These insights come from research in psychology, neuroscience, education, psychiatry, and human development. Think about that. And they align with our experiences as educators in a wide variety of schools in a wide variety of places. When insights from many different fields point in the same direction, we should take particular notice.
What can I do to be a practitioner of belonging?
Here are ten of our takeaways from the 2025 Winter Webinar Series.
- Have a working definition of belonging for your school or institution.
We like the elegant simplicity of this one from UVA professor Chris Hulleman: “The belief that one is academically and socially connected, supported, and respected.” This definition enforces the critical point that academic belonging and social belonging both need our attention. An even easier one to remember comes from Stanford’s Greg Walton,”Belonging is a relationship between a person and a place”, which should prompt us to think about all the social, emotional, and academic factors that could go into strengthening or weakening that relationship.
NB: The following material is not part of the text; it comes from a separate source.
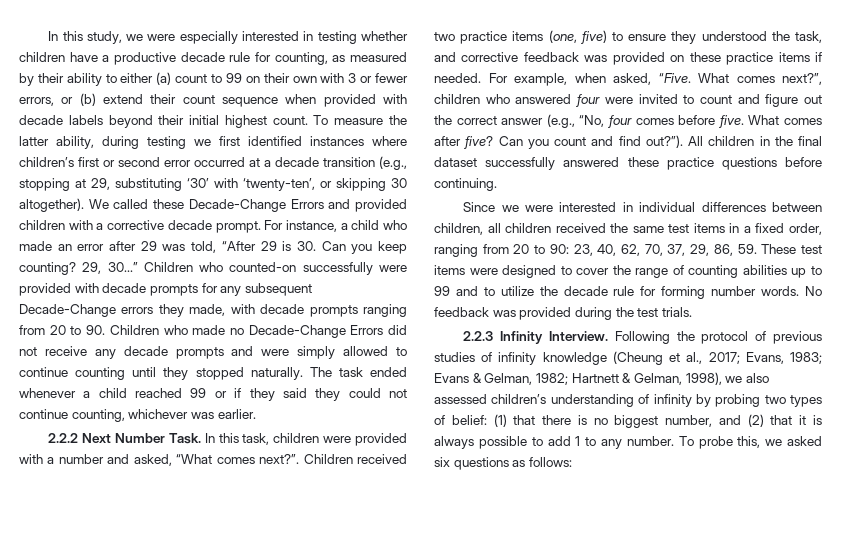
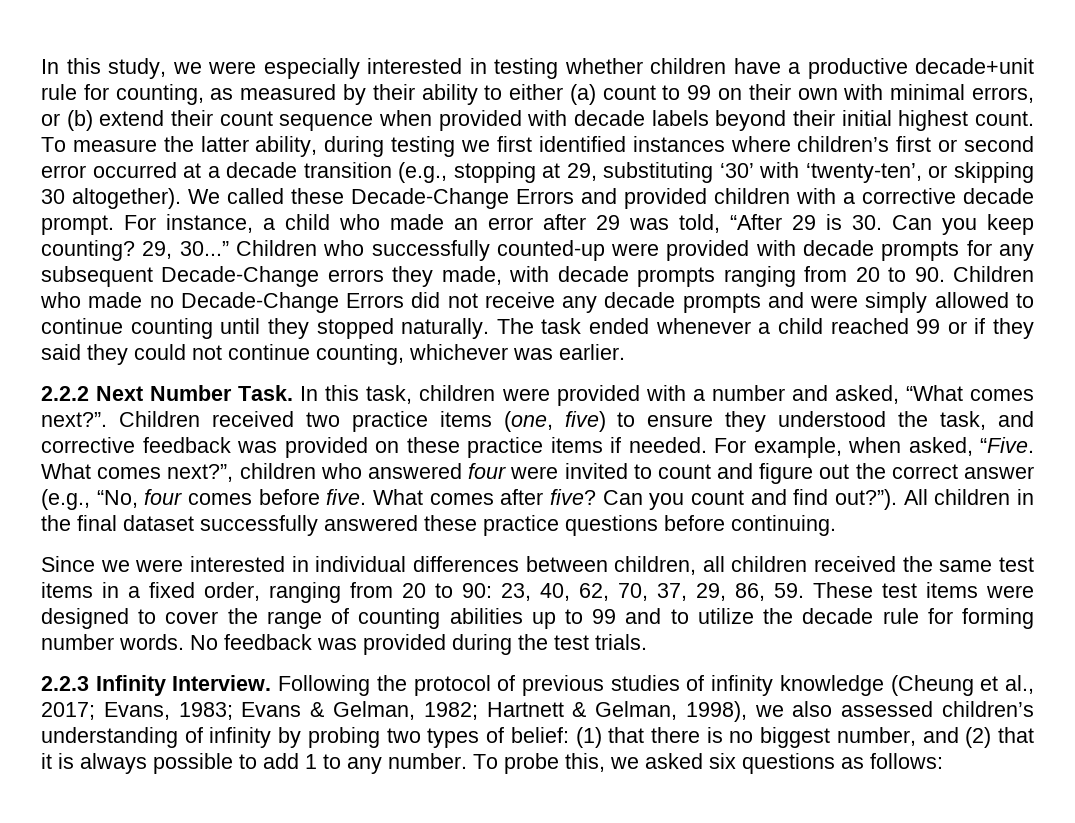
- In this study, we were especially interested in testing whether children have a productive decade rule for counting, as measured by their ability to either (a) count to 99 on their own with 3 or fewer errors, or (b) extend their count sequence when provided with decade labels beyond their initial highest count.
+ In this study, we were especially interested in testing whether children have a productive decade+unit rule for counting, as measured by their ability to either (a) count to 99 on their own with minimal errors, or (b) extend their count sequence when provided with decade labels beyond their initial highest count.
- Children who counted-on successfully were provided with decade prompts for any subsequent Decade-Change errors they made, with decade prompts ranging from 20 to 90. Children who made no Decade-Change Errors did not receive any decade prompts and were simply allowed to continue counting until they stopped naturally.
+ Children who successfully counted-up were provided with decade prompts for any subsequent Decade-Change errors they made, with decade prompts ranging from 20 to 90. Children who made no Decade-Change Errors did not receive any decade prompts and were simply allowed to continue counting until they stopped naturally.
- Bust common myths about belonging.
For example, (1) Belonging is not about making students feel happy all the time, it is not a feel-good, ego-building exercise. Belonging embraces the whole person—including their strengths, struggles, and emotions. It allows for discomfort, mistakes, and growth, and acknowledges vulnerability and imperfection. (2) Belonging is context dependent, not a monolithic thing that you either have or don’t have. Students may feel a sense of belonging in some classes and spaces and not in others. (3) Belonging is not about lowering the bar. As Stanford professors Carol Dweck, Gregory Walton & Geoffrey Cohen say, “Student outcomes are most improved when a caring and supportive environment is combined with a focus on learning and high expectations for student achievement.” In fact, we would even argue that belonging, done well, allows us to raise the bar.
- Use the Belonging Braid tool as a visual focus for the work that needs to be done.
The CTTL’s Belonging Braid reminds us that: (1) We need to know our students, and should consider both the social identities and the academic identities that are in the class. We need to strive to create conditions that allow students to share who they are with teachers and peers. (2) When designing our class, we need to be intentional about including strategies that foster academic belonging, and strategies that foster social belonging. (3) One of the joys of teaching is that no class ever goes exactly as planned, so when things happen consider strategies from both the academic belonging and social belonging strands to apply to the situation.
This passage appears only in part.